Rounding out the ‘genetic map’ of penile cancer which will enable more targeted therapies
Penile cancer represents about 17% of all tumors in males. A type of tumor that given its low prevalence can be labeled as “weird” and whose treatment is mainly based on surgery. In fact, with regard to aggressive tumors penis, that is, those just invade other organs – metastases – therapeutic options are minimal.
Even today, patients have no targeted treatments for this cancer. Hence the importance of the evidence reached by researchers at the University of Michigan, which sets the first steps towards the development of treatment precision against penile cancer.
As Scott A. Tomlins, lead author of the study published in the journal “Cancer Research” explains, “taking into account the variability and genetic changes between primary tumors and metastases, it can be concluded that it is more difficult to establish targeted therapies for cancer of penis than for other types of cancer”.

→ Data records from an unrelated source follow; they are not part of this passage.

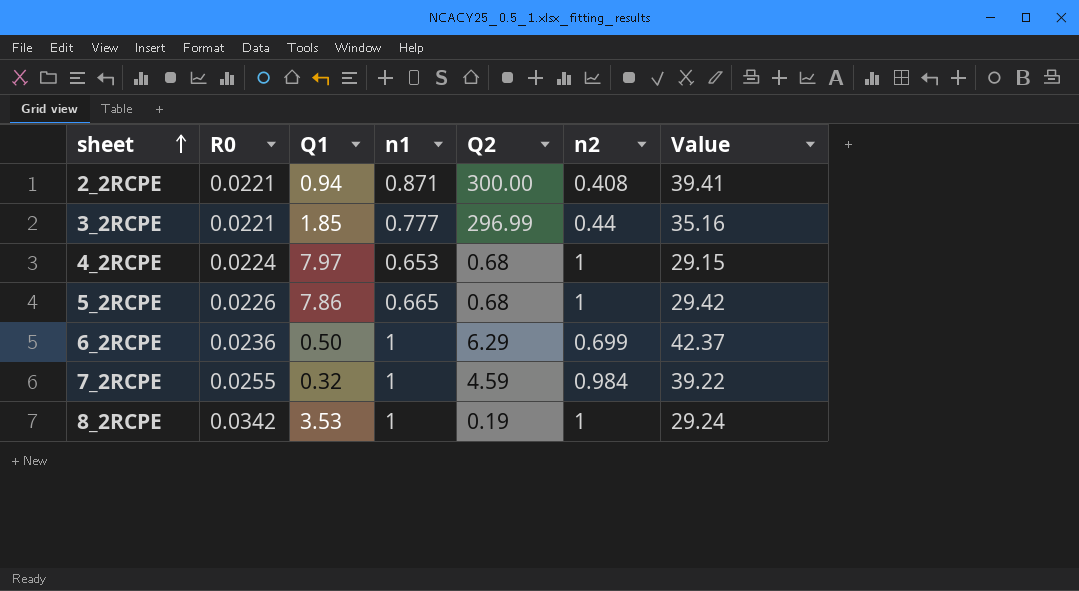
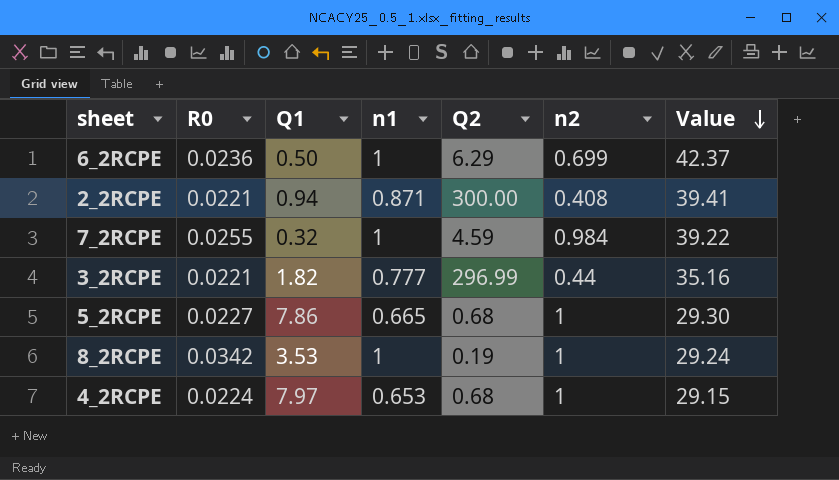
row order: sheet ascending -> Value descending
3_2RCPE | Q1: 1.85 -> 1.82
5_2RCPE | R0: 0.0226 -> 0.0227
5_2RCPE | Value: 29.42 -> 29.30

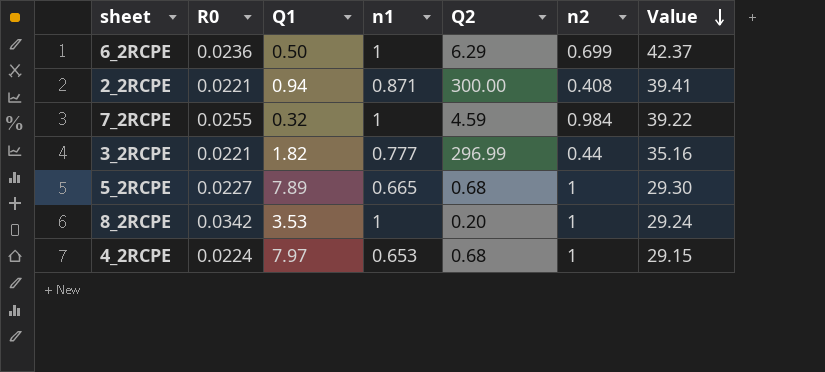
5_2RCPE | Q1: 7.86 -> 7.89
8_2RCPE | Q2: 0.19 -> 0.20

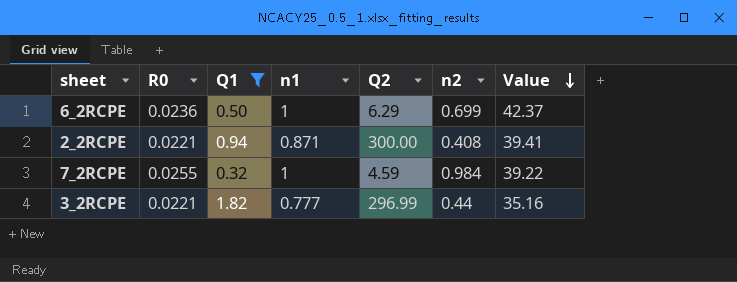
filter: none -> Q1 <= 1.82

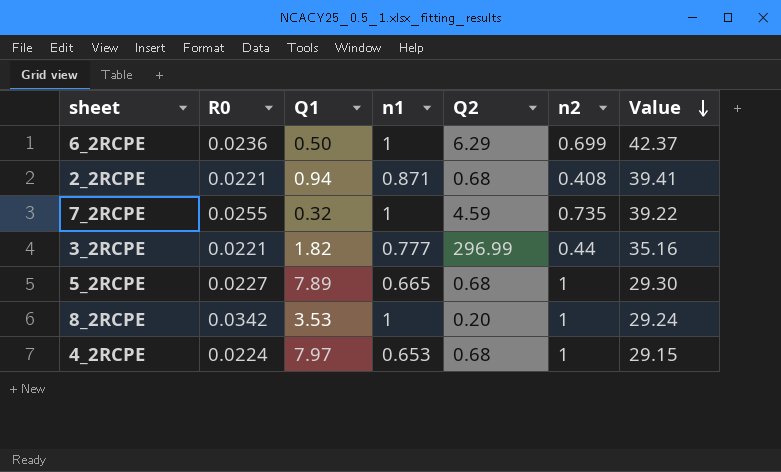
filter: Q1 <= 1.82 -> none
2_2RCPE | Q2: 300.00 -> 0.68
7_2RCPE | n2: 0.984 -> 0.735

However, it stresses Tomlins “penile cancer has similarities with other types of squamous cell carcinomas, such as lung tumors, head and neck or cervix, allowing us to design better studies to design more effective treatments against tumor “.
Most common mutations
To conduct the study, the authors analyzed 43 cases of squamous cell carcinoma of the penis in various stages of evolution and among others, identified a combination of common alterations in the ‘KRAS’, ‘HRAS’ and ‘NRAS’ as well as alterations in the gene “EGFR”. Importantly, because tumors with mutations in the ‘KRAS’ or ‘NRAS’ genes are resistant to treatment with receptor inhibitors, or epidermal growth factor EGFR, produced from the gene ‘EFGR’.
As Tomlins points, “for example, colon cancer is a low number of mutations in HRAS that has never been studied regarding possible resistance to EGFR inhibitors. However, based on the biology of HRAS, NRAS and KRAS, we can predict that the tumor will be resistant to these inhibitors. In the case of penile cancer, in which mutations in the gene ‘HRAS’ are relatively frequent, this alteration may condition the response to treatment with EGFR inhibitors”.
In addition, the study also shows differences between primary and metastatic lymph-level nodes in the pelvis tumors. A finding that shows that aggressive forms of the tumor as mutated start to spread, thus establishing the best treatment for studying various areas of the tumor is required. As alluded Tomlins, “it may not be as simple as administering a drug based on a single mutation detected in an area of the tumor. We need to know the total genomic profile from several tumor areas to establish the best therapeutic strategy”.
And to overcome this difficulty, researchers have developed a new genetic test that identifies the most common mutations in penile cancer. “We have the map to design better clinical trials in cancer of the penis. And we also have very good potential clues to therapeutic alternatives. And with all this, we have the basic knowledge needed to open the door to future individualized treatment”, concludes Dr. Tomlins.